►

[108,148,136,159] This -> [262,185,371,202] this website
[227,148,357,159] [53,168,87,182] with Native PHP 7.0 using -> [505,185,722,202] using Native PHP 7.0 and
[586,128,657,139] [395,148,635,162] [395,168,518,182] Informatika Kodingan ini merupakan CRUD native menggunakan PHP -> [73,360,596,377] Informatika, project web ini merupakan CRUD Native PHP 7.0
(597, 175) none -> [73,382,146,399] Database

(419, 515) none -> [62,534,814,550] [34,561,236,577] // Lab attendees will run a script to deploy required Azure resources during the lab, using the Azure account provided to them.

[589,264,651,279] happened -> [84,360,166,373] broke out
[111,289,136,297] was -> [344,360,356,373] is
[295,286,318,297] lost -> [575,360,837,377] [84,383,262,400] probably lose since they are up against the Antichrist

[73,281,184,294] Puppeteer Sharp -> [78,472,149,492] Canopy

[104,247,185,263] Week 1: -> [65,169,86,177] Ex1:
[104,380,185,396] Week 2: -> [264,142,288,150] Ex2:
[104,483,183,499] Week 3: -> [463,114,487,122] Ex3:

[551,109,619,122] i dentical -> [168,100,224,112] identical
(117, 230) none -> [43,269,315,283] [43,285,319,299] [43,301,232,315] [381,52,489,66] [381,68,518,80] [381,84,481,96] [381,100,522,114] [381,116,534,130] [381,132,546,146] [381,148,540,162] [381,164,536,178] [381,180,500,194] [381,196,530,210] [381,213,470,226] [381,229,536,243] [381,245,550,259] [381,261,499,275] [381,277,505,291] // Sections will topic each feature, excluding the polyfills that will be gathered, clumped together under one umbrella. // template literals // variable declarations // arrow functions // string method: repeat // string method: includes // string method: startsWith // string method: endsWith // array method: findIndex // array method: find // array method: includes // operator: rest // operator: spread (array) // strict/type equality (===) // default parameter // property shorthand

◄

▸ **TRY IT**
Please print, exactly and with nothing else, the lines from the first line of the entries through the line containing "(597, 175) none -> [73,382,146,399] Database".

▸ **WRITTEN ANSWER**
[108,148,136,159] This -> [262,185,371,202] this website
[227,148,357,159] [53,168,87,182] with Native PHP 7.0 using -> [505,185,722,202] using Native PHP 7.0 and
[586,128,657,139] [395,148,635,162] [395,168,518,182] Informatika Kodingan ini merupakan CRUD native menggunakan PHP -> [73,360,596,377] Informatika, project web ini merupakan CRUD Native PHP 7.0
(597, 175) none -> [73,382,146,399] Database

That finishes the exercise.